Standard Input Management
    • 30 Apr 2025
    • 2 Minutes to read
    • Contributors
    • PDF

    Standard Input Management

    • PDF

    Article summary

    Introduction

    The Standard Input Management Package adds OCR capabilities to the package.

    A client / server solution used for maintaining incoming business information and for the extraction of data for import directly into an external workflow system. By setting up simple text recognition in the Lasernet OCR Editor, you can work with data fields in documents such as invoices, order confirmations, and so on, and extract content into XML data with the Lasernet OCR Engine.

    Note

    Only sold as an add-on package to existing customers running Output Management.

    Dependencies

    Lasernet Base Server Package incl. XML in & out

    Additional Applications Included

    • Lasernet OCR Editor

    • Lasernet Dictionary Service

    Workflow

    Lasernet Input Management

    Modules

    Type

    Module

    Description

    Engine

    OCR

    The OCR Engine have properties to define the types of documents, types of OCR Fields, and types of Item Lines.

    Engine

    PDF Splitter

    A module to split a single PDF document into multiple PDF documents.

    Engine /Modifier

    Tesseract OCR*

    A module based on Tesseract OCR text recognition. Allows PDF input, adding image pre-processing features, for embedded images and scanned documents and outputting PDFs retaining original text in a PDF document. This module also support TIFF as input format with OCR processing of multi-paged files.

    Modifier

    Barcode Reader

    Extracts values for a wide range of linear and 2D barcodes in PDF documents, PNG, JPEG and TIFF images to an XML, JSON or JobInfos output format.

    Modifier

    Excel to XML

    Converts Microsoft Excel 2007 or newer to an XML or DataSet (XML with schema) format.

    Modifier

    PDF to Text

    Converts PDF format to Text format.

    Lasernet OCR Editor

    The Lasernet OCR Editor does not require any additional license. It is installed as an application on the end user desktop. The OCR Editor is used to define the criteria for how to recognize the sender of the document and to recognize the required data to be extracted for the external workflow.

    Dictionary Service

    The Lasernet Dictionary Service is an optional feature to automate the capturing of OCR data in documents instead of manual process on the Lasernet OCR Editor. Delivered out-of-the-box to work with invoices and credit notes in the Danish and English languages.

    Tesseract OCR

    Hand-written text, right-to-left and Asian languages are not supported. The module is trained and bundled with the following language packages: Danish, Dutch, German, English, Finnish, French, Icelandic, Italian, Norwegian, Russian, Spanish and Swedish.

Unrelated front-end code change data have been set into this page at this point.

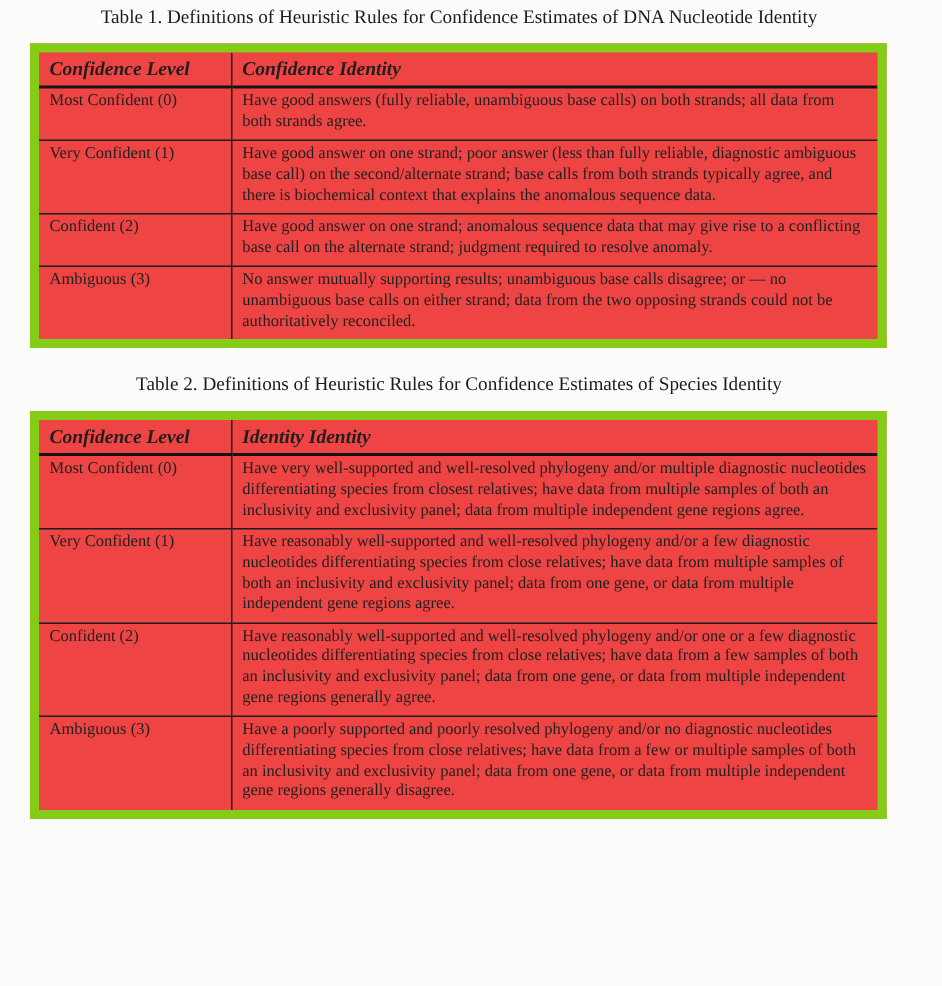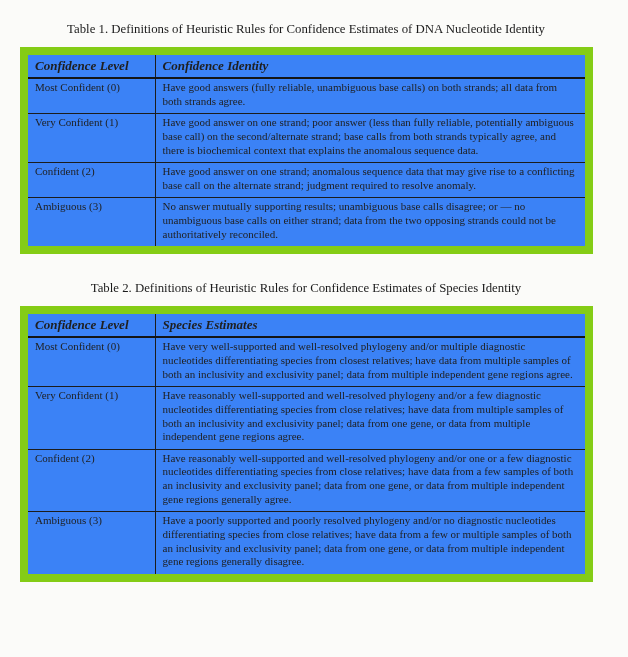--- a/index.html
+++ b/index.html
@@ -8,40 +8,40 @@
     width: 628px;
     height: 657px;
     background: #fbfbf9;
     overflow: hidden;
     font-family: "Liberation Serif", "DejaVu Serif", serif;
     color: #1f1f1f;
   }
   .page {
     width: 612px;
     height: 657px;
-    padding-top: 22px;
+    padding-top: 4px;
     box-sizing: border-box;
   }
   .caption {
     text-align: center;
     font-size: 12.8px;
     line-height: 1.25;
     margin: 0 14px 9px 14px;
     color: #1b1b1b;
   }
   .caption2 {
-    margin-top: 27px;
+    margin-top: 17px;
   }
   table.def-table {
     border-collapse: collapse;
     table-layout: fixed;
     width: 565px;
     margin-left: 20px;
-    background: #3b82f6;
-    border: 8px solid #84cc16;
+    background: #ef4444;
+    border: 6px solid #84cc16;
   }
   table.def-table th,
   table.def-table td {
     border: 1px solid #1c1c1c;
     vertical-align: top;
     text-align: left;
     font-size: 11px;
     line-height: 1.24;
     padding: 2px 7px 5px 7px;
   }
@@ -73,21 +73,21 @@
         <th>Confidence Identity</th>
       </tr>
     </thead>
     <tbody>
       <tr>
         <td>Most Confident (0)</td>
         <td>Have good answers (fully reliable, unambiguous base calls) on both strands; all data from both strands agree.</td>
       </tr>
       <tr>
         <td>Very Confident (1)</td>
-        <td>Have good answer on one strand; poor answer (less than fully reliable, potentially ambiguous base call) on the second/alternate strand; base calls from both strands typically agree, and there is biochemical context that explains the anomalous sequence data.</td>
+        <td>Have good answer on one strand; poor answer (less than fully reliable, diagnostic ambiguous base call) on the second/alternate strand; base calls from both strands typically agree, and there is biochemical context that explains the anomalous sequence data.</td>
       </tr>
       <tr>
         <td>Confident (2)</td>
         <td>Have good answer on one strand; anomalous sequence data that may give rise to a conflicting base call on the alternate strand; judgment required to resolve anomaly.</td>
       </tr>
       <tr>
         <td>Ambiguous (3)</td>
         <td>No answer mutually supporting results; unambiguous base calls disagree; or — no unambiguous base calls on either strand; data from the two opposing strands could not be authoritatively reconciled.</td>
       </tr>
     </tbody>
@@ -96,21 +96,21 @@
   <div class="caption caption2">Table 2. Definitions of Heuristic Rules for Confidence Estimates of Species Identity</div>
 
   <table class="def-table">
     <colgroup>
       <col class="col-level">
       <col class="col-def">
     </colgroup>
     <thead>
       <tr>
         <th>Confidence Level</th>
-        <th>Species Estimates</th>
+        <th>Identity Identity</th>
       </tr>
     </thead>
     <tbody>
       <tr>
         <td>Most Confident (0)</td>
         <td>Have very well-supported and well-resolved phylogeny and/or multiple diagnostic nucleotides differentiating species from closest relatives; have data from multiple samples of both an inclusivity and exclusivity panel; data from multiple independent gene regions agree.</td>
       </tr>
       <tr>
         <td>Very Confident (1)</td>
         <td>Have reasonably well-supported and well-resolved phylogeny and/or a few diagnostic nucleotides differentiating species from close relatives; have data from multiple samples of both an inclusivity and exclusivity panel; data from one gene, or data from multiple independent gene regions agree.</td>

    ABBYY FineReader (Not Maintained by the Lasernet Core Team)

    Formpipe offers sales and licenses for ABBYY FineReader. It is a stand-alone server application for OCR processing.

    ABBYY FineReader vs. Tesseract OCR

    The ABBYY FineReader application works significant differently compared to Tesseract OCR. It runs a full OCR scan for the whole PDF document, including the existing text strings already present in the PDF document, and not for images only.

    The ABBYY FineReader is, depending on ABBYY licensing, limited to max number of monthly processed documents. Tesseract OCR module operates similar to other Lasernet modules, with a license model supporting unlimited numbers of processed documents.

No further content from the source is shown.